Since then, in 2016 and 2019, Serbia signed at least two more agreements with Russia that provided for the expansion of the Banat Palace, but it never happened.

photo: Zoran Zestić / TanjugFOR YEARS AT THE HEAD OF SERBIAGAS: Dušan Bajatović
We wait and pay the Hungarians.
In the meantime, Serbia stores gas for its supplies in Hungary and pays rent for it. Serbia is forced to rent warehouses in neighboring Hungary, because it does not have enough storage space of its own.
By signing the contract between Srbijagas and the Hungarian company MVM CEEnergy, a few years ago, Serbia got the opportunity to store about 500 million cubic meters of gas in Hungary and thus reduce the uncertainty that always increases with the heating season. This uncertainty was especially great before the 2025/26 heating season. because Moscow persistently delayed signing a new gas contract with Serbia. Then, at the last minute, Serbia got it for three months, only to be extended again for only three months at the end of 2026, even though Vučić kept announcing a three-year contract for gas.
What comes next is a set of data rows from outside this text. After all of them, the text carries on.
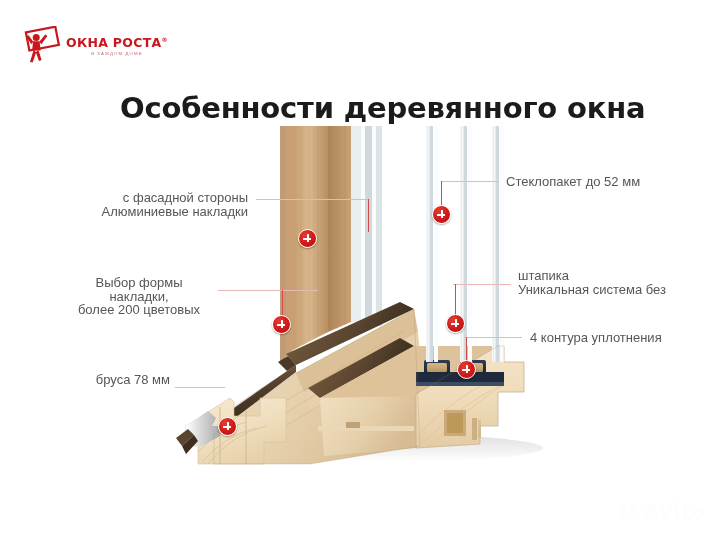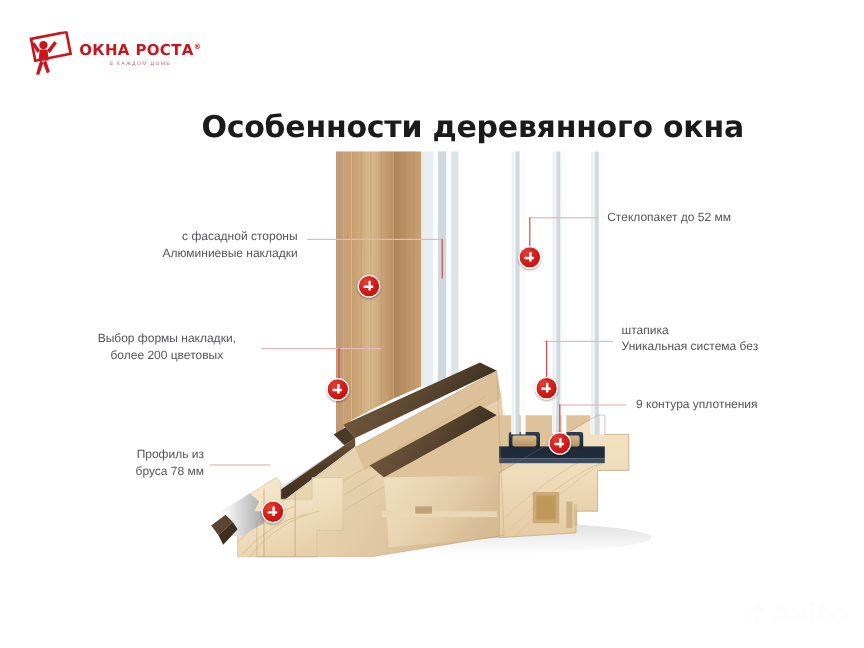"Особенности деревянного окна" .title { font-size: 25px -> 29px; text-align: right -> none }
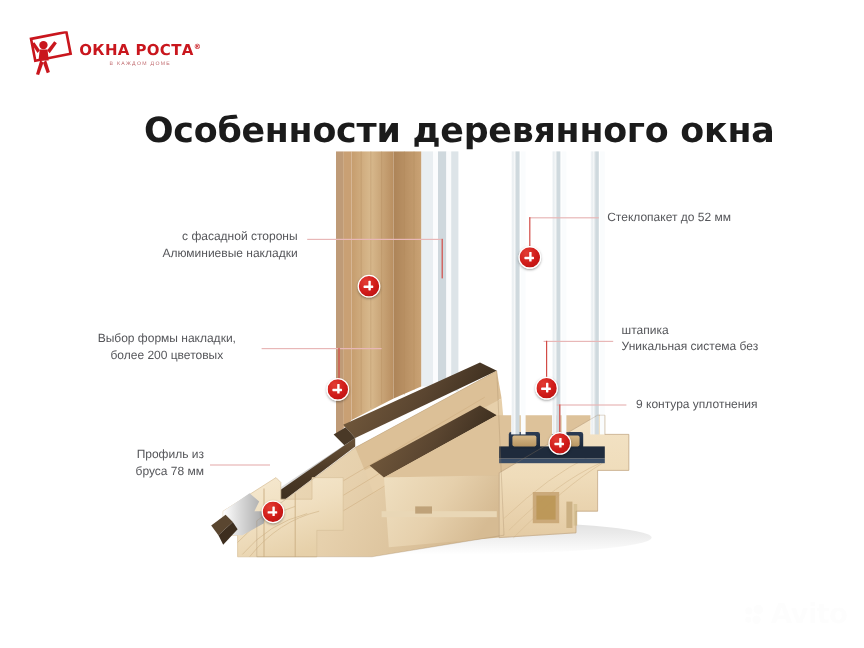"Стеклопакет до 52 мм" .label { font-size: 10px -> 13px }
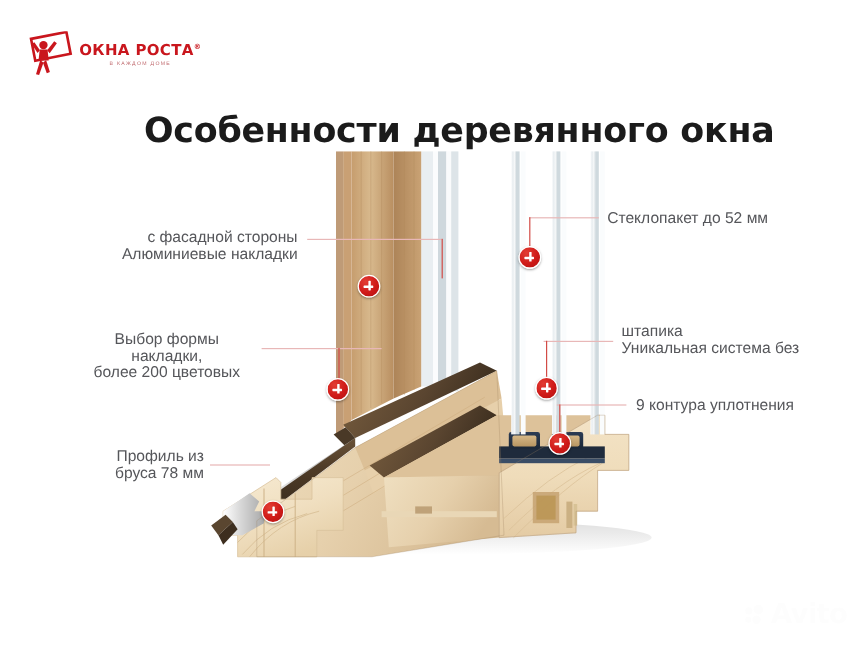"9 контура уплотнения" div { text: 9 -> 4 }
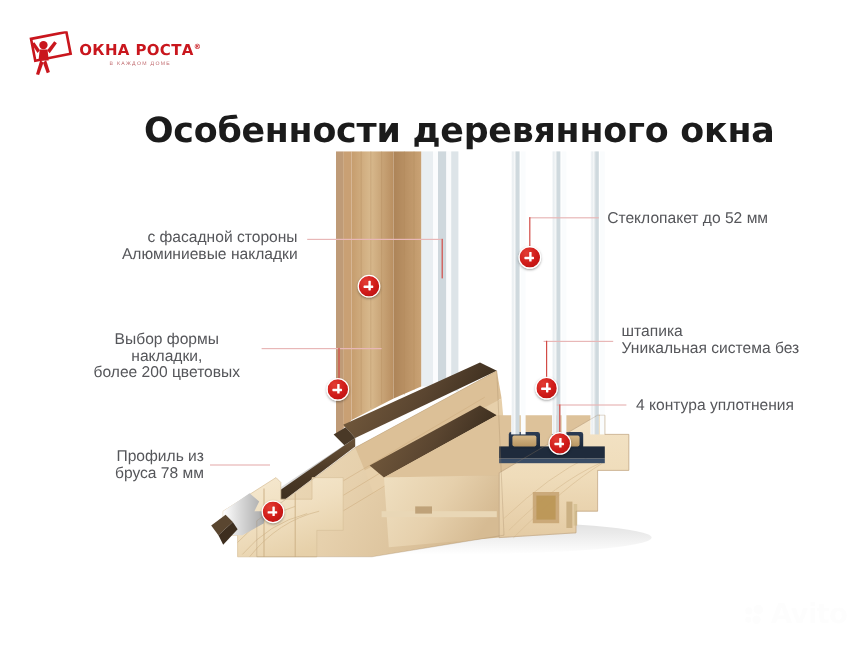"Профиль из" div { html: <div>Профиль из</div> -> none }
No one officially says how much storage costs in Hungary. The amount of the bill for that service is evidenced only by the information from the previous arrangement with the IMF, when the Government of Serbia accepted to pay Srbijagas 275 million euros for the costs of gas storage in Hungary.
A lot of things have been shrouded in secrecy in these deals for years, regardless of the fact that part of the money is paid by the state, which has a 49 percent stake in the Banat Palace. In the meantime, it was announced that the total value of the expansion project is 145 million euros, and the director of Srbijagas, Dušan Bajatović, stated that the money was almost secured through the company headed by him and "with the help of the Government of Serbia".